Optimisation in swi prolog

2019-05-03 03:34发布

Say I want to find argmax(x,y,z) -1/2(20x^2+32xy +16y^2)+2x+2y.

subject to: x>=0, y>=0,z>=0 and -x-y+z =0.

I know the partial derivatives being set to 0 is :

-20x-16y+2=0 and -16x-16y+2 =0

so we could have x= 0 and y =1/8 and z=1/8.

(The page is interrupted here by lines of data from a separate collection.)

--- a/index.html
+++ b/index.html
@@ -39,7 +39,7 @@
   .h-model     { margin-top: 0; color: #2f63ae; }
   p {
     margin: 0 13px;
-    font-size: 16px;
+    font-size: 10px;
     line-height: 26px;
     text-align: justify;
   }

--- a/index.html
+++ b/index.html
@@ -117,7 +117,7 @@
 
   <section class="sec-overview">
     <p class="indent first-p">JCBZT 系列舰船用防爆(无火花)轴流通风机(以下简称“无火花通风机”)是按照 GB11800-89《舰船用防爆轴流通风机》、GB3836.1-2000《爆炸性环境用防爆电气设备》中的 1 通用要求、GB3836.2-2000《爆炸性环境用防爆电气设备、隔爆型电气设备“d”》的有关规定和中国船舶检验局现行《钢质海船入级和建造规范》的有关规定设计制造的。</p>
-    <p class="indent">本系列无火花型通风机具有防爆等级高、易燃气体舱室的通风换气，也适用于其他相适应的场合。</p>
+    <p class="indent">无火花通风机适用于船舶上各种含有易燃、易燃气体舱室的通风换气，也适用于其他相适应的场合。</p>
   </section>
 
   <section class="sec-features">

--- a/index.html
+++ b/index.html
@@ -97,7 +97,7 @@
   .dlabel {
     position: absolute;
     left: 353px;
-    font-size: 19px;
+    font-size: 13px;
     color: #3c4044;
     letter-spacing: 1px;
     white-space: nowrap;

How would I do this in Swi-prolog? I see that there is library simplex for linear solving, but this is a quadratic problem but the partial derivatives are not. (I am a bit confused!)

This is what I have:

:- use_module(library(simplex)).

my_constraints(S):-
 gen_state(S0),
 constraint([-20*x, -16*y] = 0, S0, S1),
 constraint([-16*x,-16*y] = 0, S1,S2),
 constraint([x] >= 0,S2,S3),
 constraint([y] >= 0,S3,S4),
 constraint([z] >= 0,S4,S5),
 constraint([-x-y+z] = 0,S5,S).

?- my_constraints(S), variable_value(S,x,Val1),variable_value(S,y,Val2).
false.

1条回答
淡お忘
2楼-- · 2019-05-03 04:30

There are several issues here. First, just to get this out of the way: library(simplex) can only handle linear constraints. So yes, it cannot—at least not directly—be used to solve your actual problem.

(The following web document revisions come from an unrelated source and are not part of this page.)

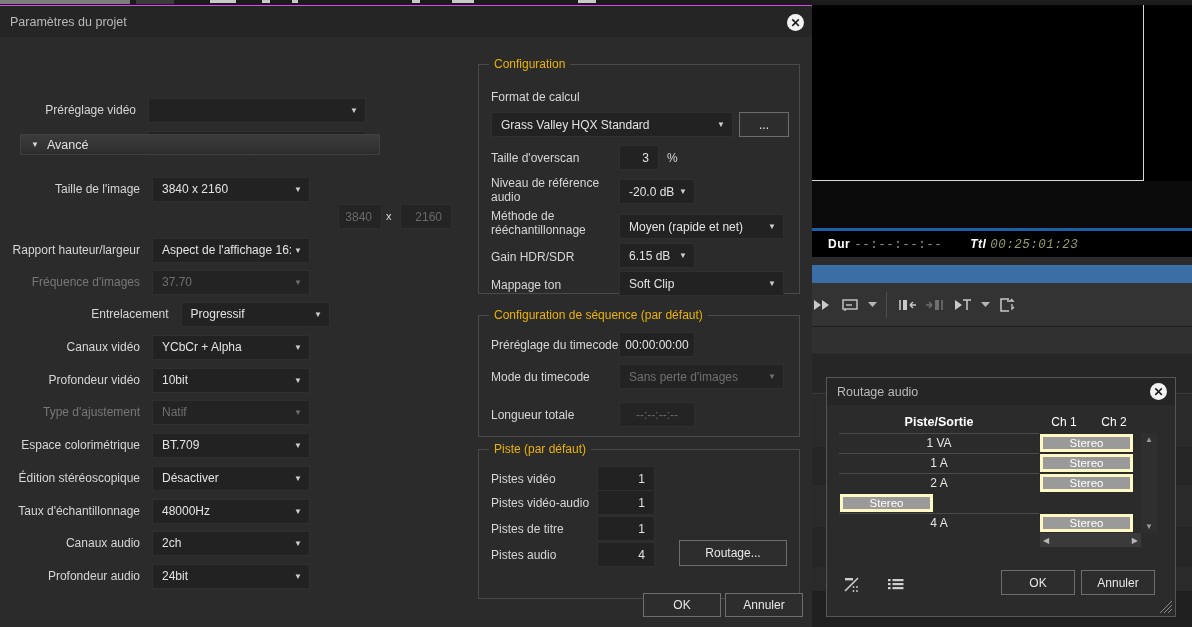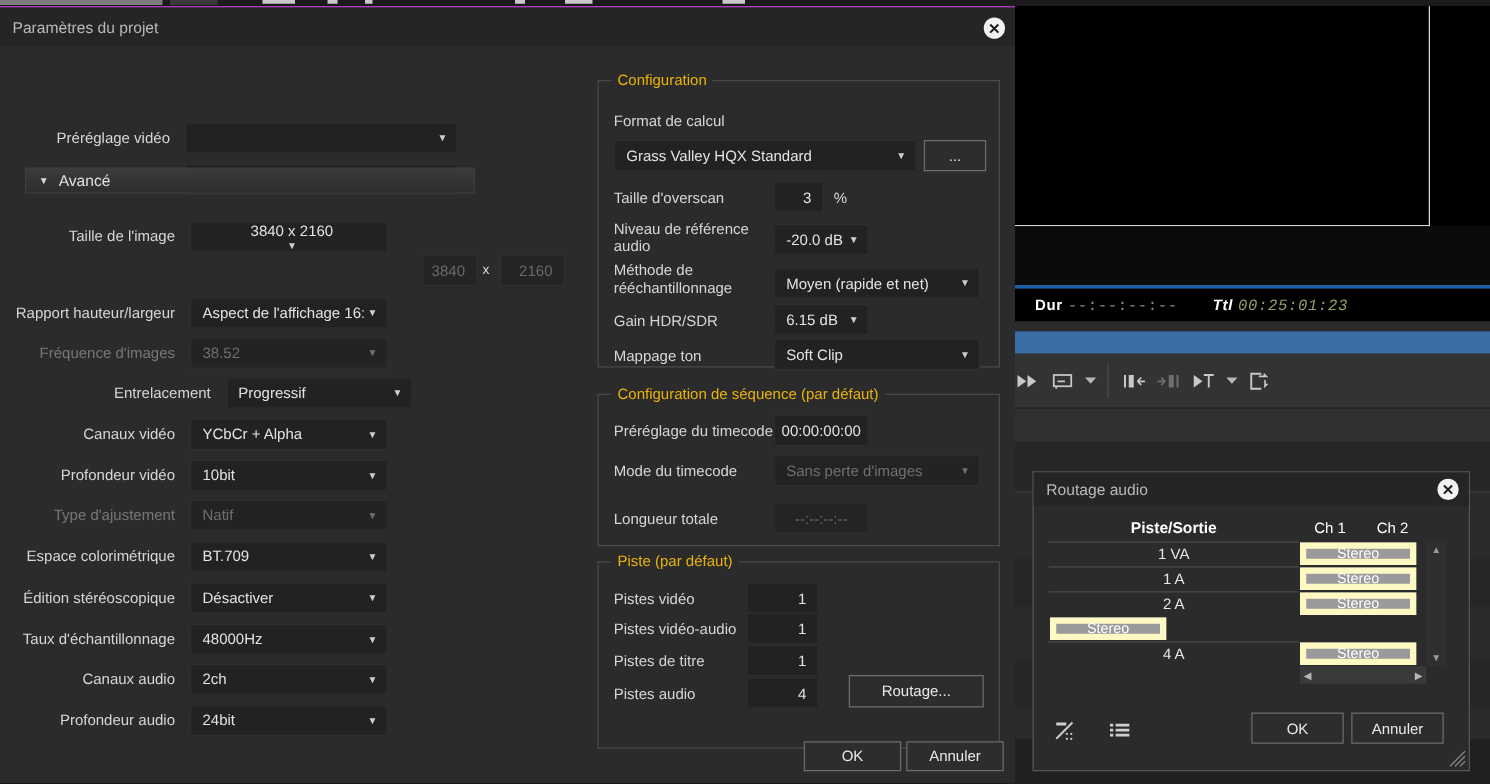--- a/index.html
+++ b/index.html
@@ -335,7 +335,7 @@
 
         <div class="row" style="left:0;top:139px;width:330px;">
           <div class="lab">Taille de l'image</div>
-          <div class="combo" style="width:158px;flex-direction:column;">
+          <div class="combo" style="width:158px;">
             <span class="txt">3840 x 2160</span>
             <span class="arw">▼</span>
           </div>

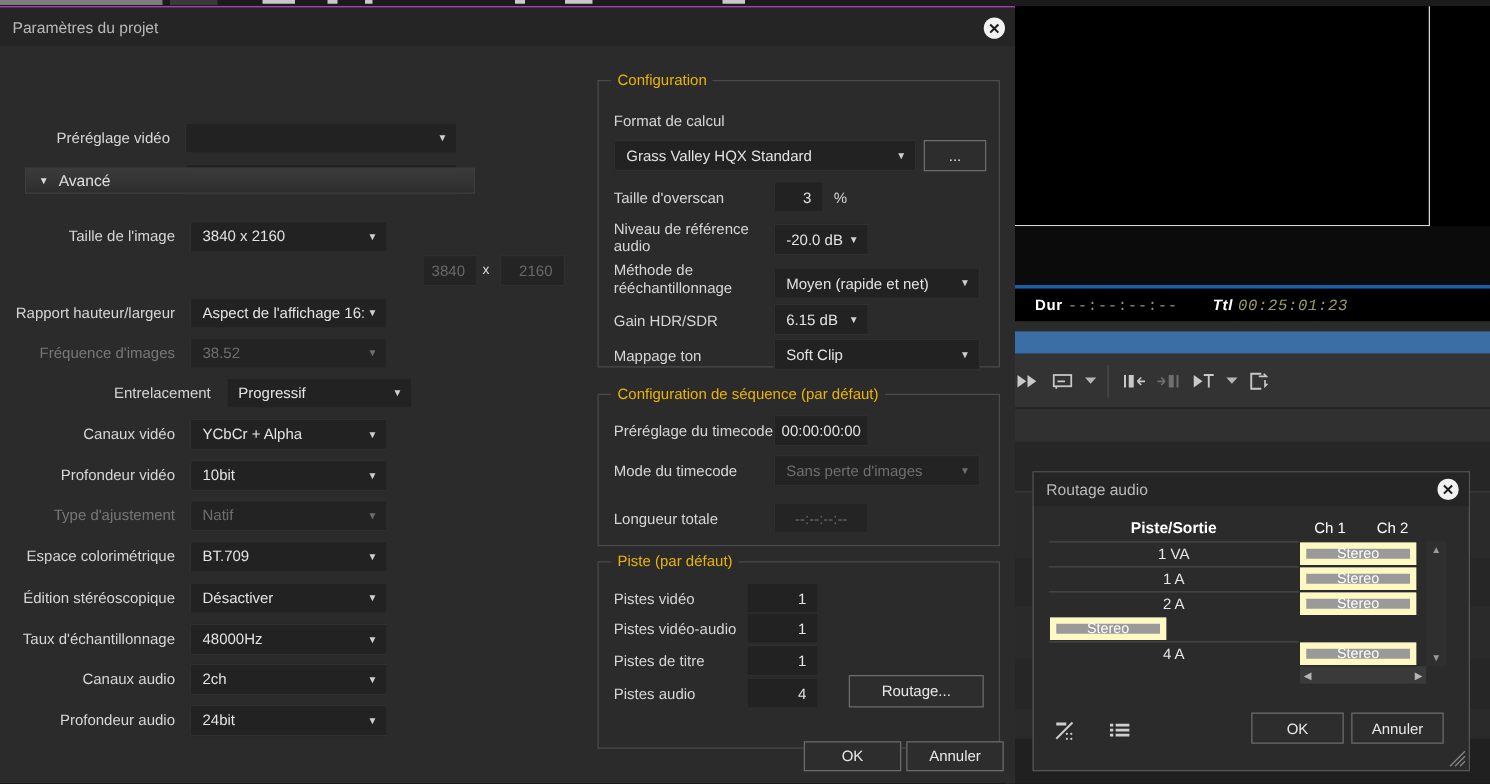--- a/index.html
+++ b/index.html
@@ -355,7 +355,7 @@
         <div class="row" style="left:0;top:232px;width:330px;">
           <div class="lab dim">Fréquence d'images</div>
           <div class="combo dim" style="width:158px;">
-            <span class="txt">38.52</span>
+            <span class="txt">37.70</span>
             <span class="arw">▼</span>
           </div>
         </div>

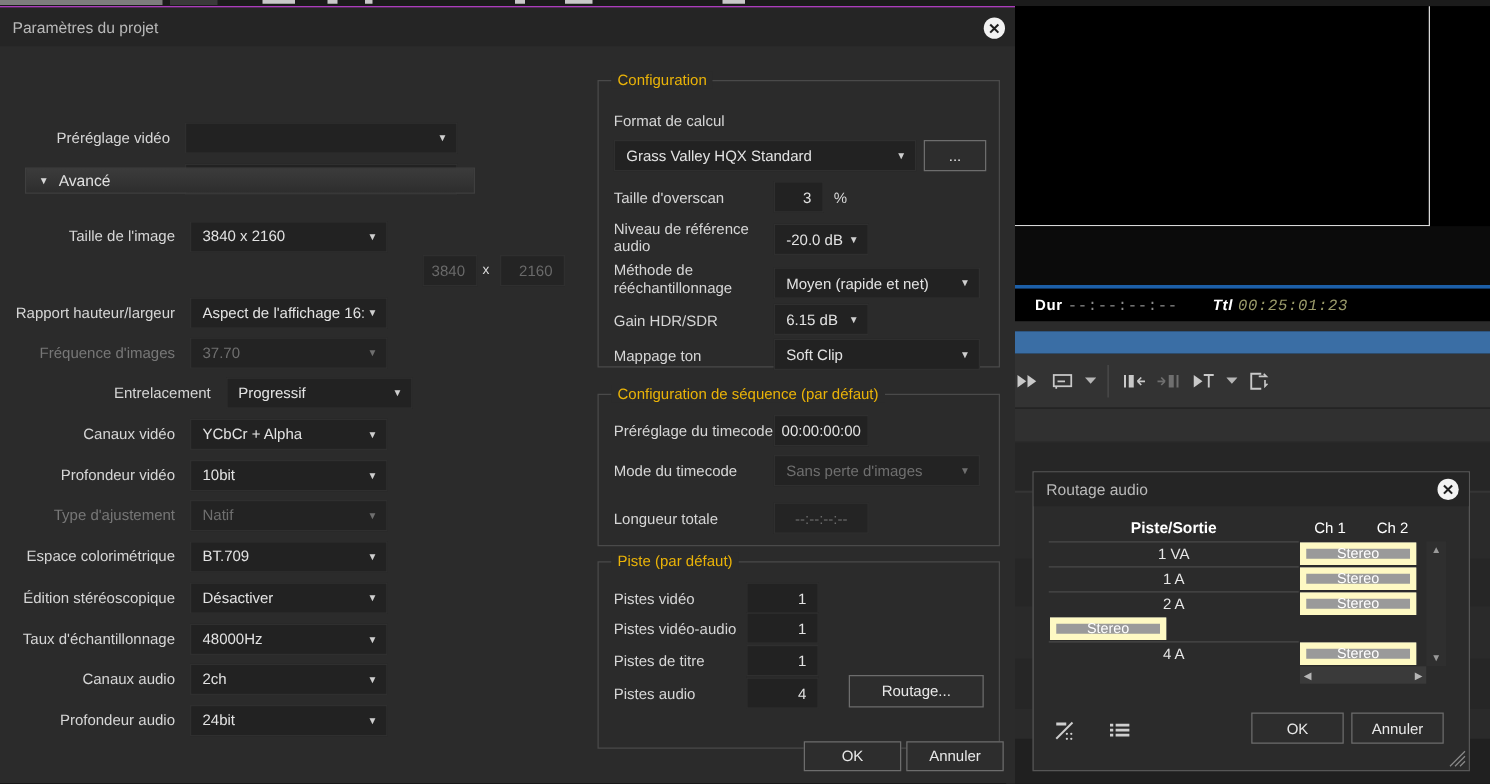--- a/index.html
+++ b/index.html
@@ -175,7 +175,7 @@
   }
   .rt-row .cell {
     width: 93px; height: 18px; margin-left: 1px;
-    background: #9a9a9a; border: 5px solid #fef9c3;
+    background: #9a9a9a; border: 3px solid #fef9c3;
     color: #ffffff; font-size: 11.5px;
     display: flex; align-items: center; justify-content: center; cursor: pointer;
   }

But library(simplex) is often useful regardless, and so I want to quickly point out the following:

  1. variable_value/3 only works on the solved tableau. This means that you must have invoked maximize/3 first.

    For example:

    ?- my_constraints(S), maximize([x,y], S, Max), variable_value(Max, x, X).
    S = ...,
    Max = ...,
    X = 0.
    
  2. Note that you must change the final goal of my_constraint/1 to constraint([-1*x, -1*y,z] = 0, S5, S) to conform to the syntax required by this library.

That being said, let us now get to the core of the issue: There are well-known ways to iteratively solve quadratic optimization problems, using a series of linear programs and reasoning about gradients to get closer to a solution. Thus, library(simplex) can indirectly still be used to solve your problem.

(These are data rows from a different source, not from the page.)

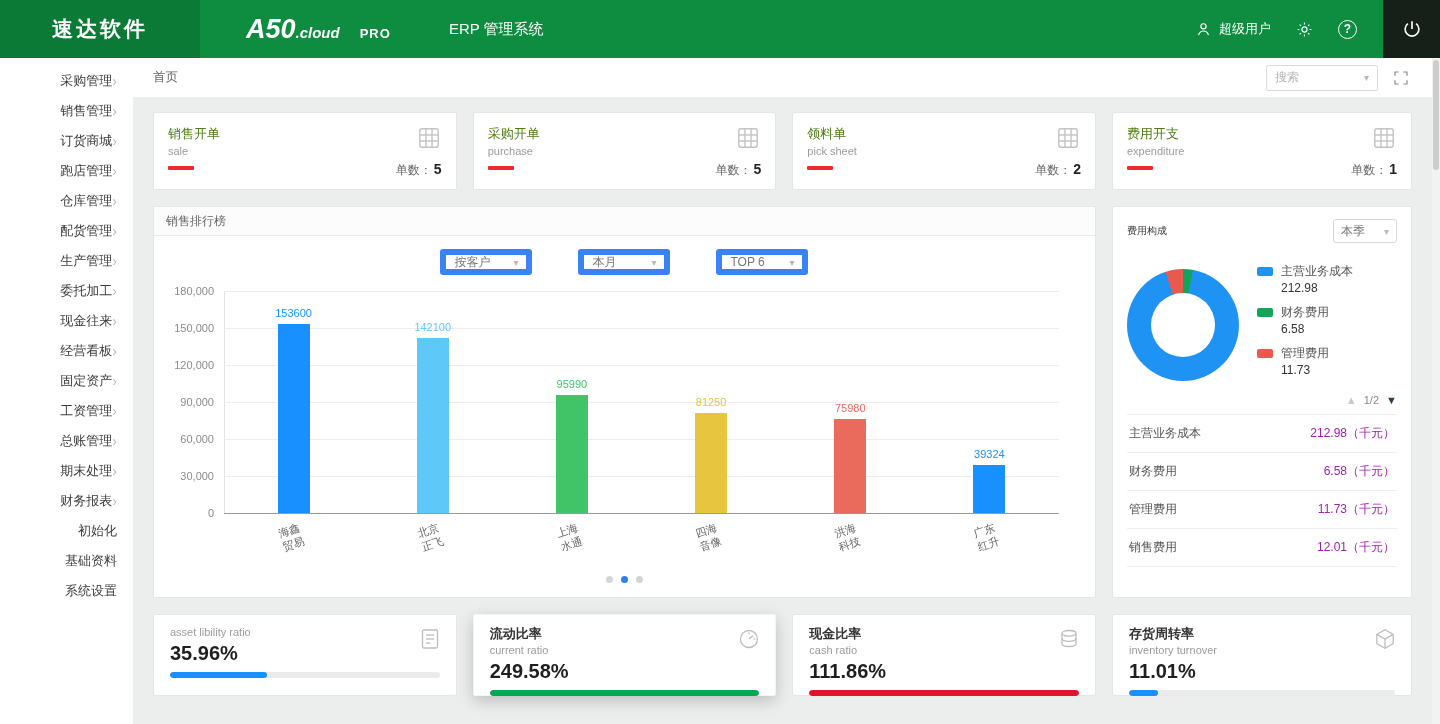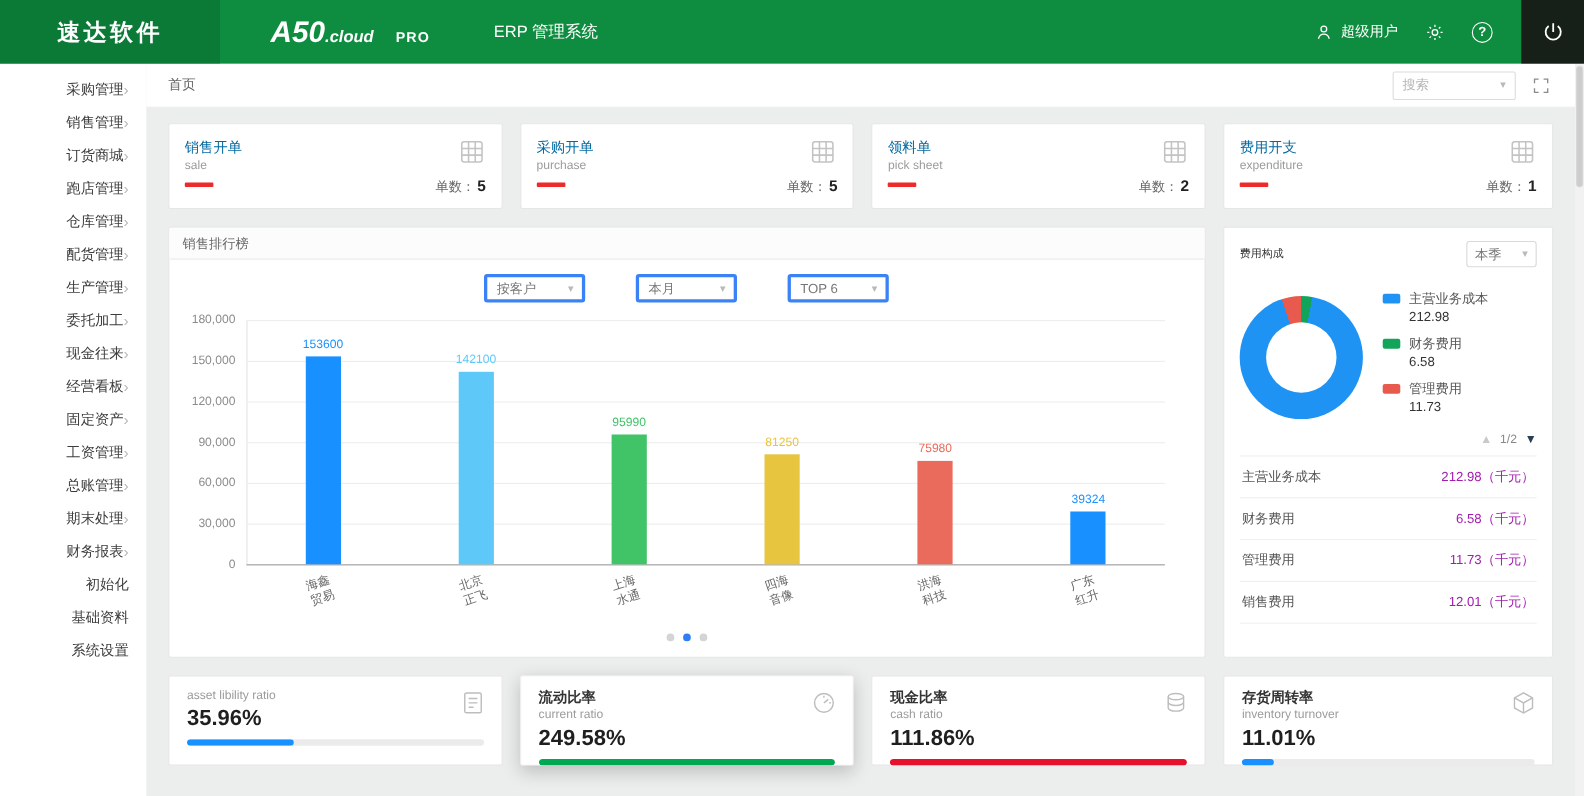--- a/index.html
+++ b/index.html
@@ -48,7 +48,7 @@
 
   
   .stat-card { position:relative; padding:12px 14px; cursor:pointer; }
-  .stat-title { font-size:13px; color:#0369a1; }
+  .stat-title { font-size:13px; color:#4d7c0f; }
   .stat-sub { font-size:11px; color:#9c9c9c; margin-top:2px; }
   .stat-dash { width:26px; height:4px; background:#ee2b2b; margin-top:9px; border-radius:1px; }
   .stat-icon { position:absolute; top:12px; right:14px; width:26px; height:26px; color:#c3c3c3; }

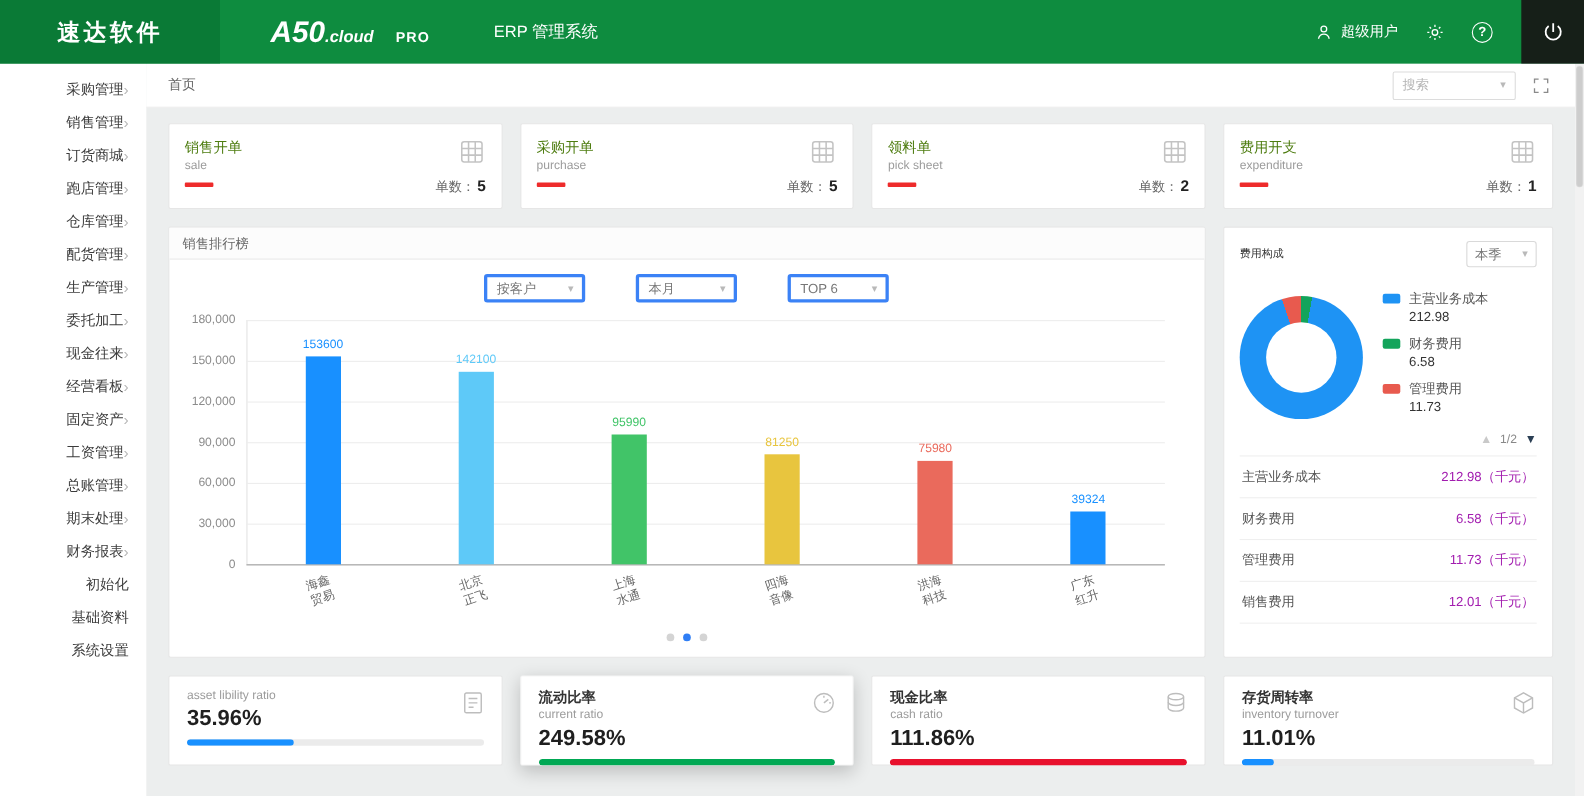--- a/index.html
+++ b/index.html
@@ -60,7 +60,7 @@
   .panel-head { height:29px; line-height:29px; padding:0 12px; font-size:12px; color:#666;
     border-bottom:1px solid #eaeaea; background:#fcfcfc; }
   .filters { display:flex; justify-content:center; gap:46px; margin-top:13px; }
-  .sel { width:92px; height:26px; border:3px solid #3b82f6; border-radius:3px; background:#fff;
+  .sel { width:92px; height:26px; border:6px solid #3b82f6; border-radius:3px; background:#fff;
     display:flex; align-items:center; justify-content:space-between; padding:0 8px;
     font-size:12px; color:#777; cursor:pointer; }
   .chev { color:#b9b9b9; font-size:10px; }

In particular, check out the method of steepest ascent available from miscellaneous programs. It includes a small symbolic derivative calculator written in Prolog. Yes, it's "symbolic" ;-)

Plugging in your task, I get:

?- maximize(- 0.5*(20*x(1)^2 + 32*x(1)*x(2) + 16*x(2)^2) + 2*x(1) + 2*x(2),
   [[-1,0,0],
    [0,-1,0],
    [0,0,-1],
    [-1,-1,1],
    [1,1,-1]],
   [0,0,0,0,0],
   [0,0,0], Max).
Max = [4.298588509886033e-17, 0.125, 0.12500000000000006] ;
false.

Which is, up to the unbearable nastiness of floating point arithmetic, something that I hope you can work with.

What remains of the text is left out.